White
by Mary Reynolds Thompson
Where I live, egrets lift their spindly legs above the speckled water, their feathers the white of light, the white of sea foam, the white of lilies. The sharp cuts of the boat hulls are white. Fresh snow is white. The spark of my engagement ring, placed on my finger over ten years ago in the first light of love, is white. I want to learn to speak the color of white – of broken seashells, bleached bones, empty pages, seagulls flocked above flashing fishtails.
There is hope in white. The first communion frock, the bride bedecked in silk, the white heat of fire ready to transform. White beckons from the tub of vanilla ice cream, from the crisp new shirt you barely dare wear for fear of getting it dirty, from the fog that piles over the green hilltops like dragon smoke.
White signifies absence of color, absence of sin, absence of dark.

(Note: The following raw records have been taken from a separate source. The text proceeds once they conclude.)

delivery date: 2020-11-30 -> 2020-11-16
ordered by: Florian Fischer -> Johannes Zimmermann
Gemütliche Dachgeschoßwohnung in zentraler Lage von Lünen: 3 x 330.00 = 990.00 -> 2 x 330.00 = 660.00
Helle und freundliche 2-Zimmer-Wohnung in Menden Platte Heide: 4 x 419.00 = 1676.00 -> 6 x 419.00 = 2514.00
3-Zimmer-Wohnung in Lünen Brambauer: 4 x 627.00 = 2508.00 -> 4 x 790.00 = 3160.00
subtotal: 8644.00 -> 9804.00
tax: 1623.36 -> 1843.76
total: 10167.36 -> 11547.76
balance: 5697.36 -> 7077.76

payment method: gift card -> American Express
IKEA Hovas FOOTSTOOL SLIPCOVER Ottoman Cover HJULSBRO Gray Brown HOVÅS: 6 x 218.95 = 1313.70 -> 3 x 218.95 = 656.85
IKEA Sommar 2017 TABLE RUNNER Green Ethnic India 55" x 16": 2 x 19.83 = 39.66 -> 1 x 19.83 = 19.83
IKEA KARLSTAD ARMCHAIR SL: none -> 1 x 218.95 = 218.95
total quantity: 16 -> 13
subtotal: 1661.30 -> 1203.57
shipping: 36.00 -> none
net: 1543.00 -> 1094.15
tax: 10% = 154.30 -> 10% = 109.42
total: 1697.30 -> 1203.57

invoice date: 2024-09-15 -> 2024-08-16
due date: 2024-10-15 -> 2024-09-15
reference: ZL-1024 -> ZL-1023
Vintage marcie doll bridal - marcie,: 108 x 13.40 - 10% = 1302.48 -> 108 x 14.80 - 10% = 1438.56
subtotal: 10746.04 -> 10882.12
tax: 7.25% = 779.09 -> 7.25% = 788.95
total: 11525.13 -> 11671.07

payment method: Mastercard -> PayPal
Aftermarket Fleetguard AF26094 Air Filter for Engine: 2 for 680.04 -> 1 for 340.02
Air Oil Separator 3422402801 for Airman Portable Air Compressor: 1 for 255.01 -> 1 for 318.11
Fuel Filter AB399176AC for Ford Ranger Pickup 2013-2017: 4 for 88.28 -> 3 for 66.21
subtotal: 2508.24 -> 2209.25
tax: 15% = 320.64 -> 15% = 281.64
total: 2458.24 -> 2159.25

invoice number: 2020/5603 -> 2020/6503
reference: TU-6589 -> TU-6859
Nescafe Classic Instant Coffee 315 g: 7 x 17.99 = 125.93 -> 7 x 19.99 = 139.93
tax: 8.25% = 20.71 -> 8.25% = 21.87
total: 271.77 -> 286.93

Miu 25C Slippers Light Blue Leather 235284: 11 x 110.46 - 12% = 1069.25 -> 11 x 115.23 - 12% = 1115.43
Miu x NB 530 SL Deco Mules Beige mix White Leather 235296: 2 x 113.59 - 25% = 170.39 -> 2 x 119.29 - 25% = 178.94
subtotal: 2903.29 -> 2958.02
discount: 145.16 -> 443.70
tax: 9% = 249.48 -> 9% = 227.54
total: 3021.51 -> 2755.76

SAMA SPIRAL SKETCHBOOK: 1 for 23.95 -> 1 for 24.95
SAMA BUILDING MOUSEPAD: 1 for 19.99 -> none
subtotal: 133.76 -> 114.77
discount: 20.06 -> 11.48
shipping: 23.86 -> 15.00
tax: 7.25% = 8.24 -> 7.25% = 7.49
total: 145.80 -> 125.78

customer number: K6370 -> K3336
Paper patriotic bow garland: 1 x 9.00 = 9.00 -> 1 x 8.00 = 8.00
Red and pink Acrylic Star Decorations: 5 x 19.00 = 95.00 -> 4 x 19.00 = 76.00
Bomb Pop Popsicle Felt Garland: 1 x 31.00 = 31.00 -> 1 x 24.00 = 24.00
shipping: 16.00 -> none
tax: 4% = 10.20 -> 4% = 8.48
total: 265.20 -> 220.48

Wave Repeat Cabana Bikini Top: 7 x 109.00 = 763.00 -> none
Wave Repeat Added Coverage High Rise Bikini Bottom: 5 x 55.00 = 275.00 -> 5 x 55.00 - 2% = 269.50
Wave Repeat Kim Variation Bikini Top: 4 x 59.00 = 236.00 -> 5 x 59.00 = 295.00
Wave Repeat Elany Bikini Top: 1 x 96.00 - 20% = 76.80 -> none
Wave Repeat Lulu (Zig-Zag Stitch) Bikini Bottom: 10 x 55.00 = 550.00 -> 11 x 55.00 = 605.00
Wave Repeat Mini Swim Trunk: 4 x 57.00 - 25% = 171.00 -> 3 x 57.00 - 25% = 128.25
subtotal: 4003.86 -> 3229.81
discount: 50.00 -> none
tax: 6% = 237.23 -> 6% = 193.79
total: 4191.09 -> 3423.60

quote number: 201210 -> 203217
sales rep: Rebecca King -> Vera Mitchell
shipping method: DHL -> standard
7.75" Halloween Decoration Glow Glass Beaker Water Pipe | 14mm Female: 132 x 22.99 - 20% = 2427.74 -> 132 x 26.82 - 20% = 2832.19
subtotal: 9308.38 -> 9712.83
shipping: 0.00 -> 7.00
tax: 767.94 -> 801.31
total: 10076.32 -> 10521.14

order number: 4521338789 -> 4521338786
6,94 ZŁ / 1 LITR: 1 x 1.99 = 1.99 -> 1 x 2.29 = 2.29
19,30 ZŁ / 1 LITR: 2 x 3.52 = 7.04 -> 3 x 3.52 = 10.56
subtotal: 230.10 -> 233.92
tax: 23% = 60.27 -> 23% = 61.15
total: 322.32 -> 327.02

In Greece, I saw white villas sunken beneath oceans of bougainvillea. In the Himalayas, I saw my trail disappear beneath a cloth of snow. In school, I watched white chalk scratch against blackboards, the white of illumination. The pads that wiped up my blood were white. The tennis socks at my ankles were white. The bull's eyes were white, alerting me to danger. I have seen the same white in a lover's gaze and known my days are numbered. White flashes, flickers, flames in wings of birds, shards of light, flitting clouds, in the white cells of blood spilling through my veins. The parched earth of the plains is white. Like pain. White is the color of darkness: white crosses, "whites only," white rage. White blends with colors of fury and redemption, feathers of cowardice and flags of surrender. It is the simplest of shades and the most complex of colors. It is never plain white.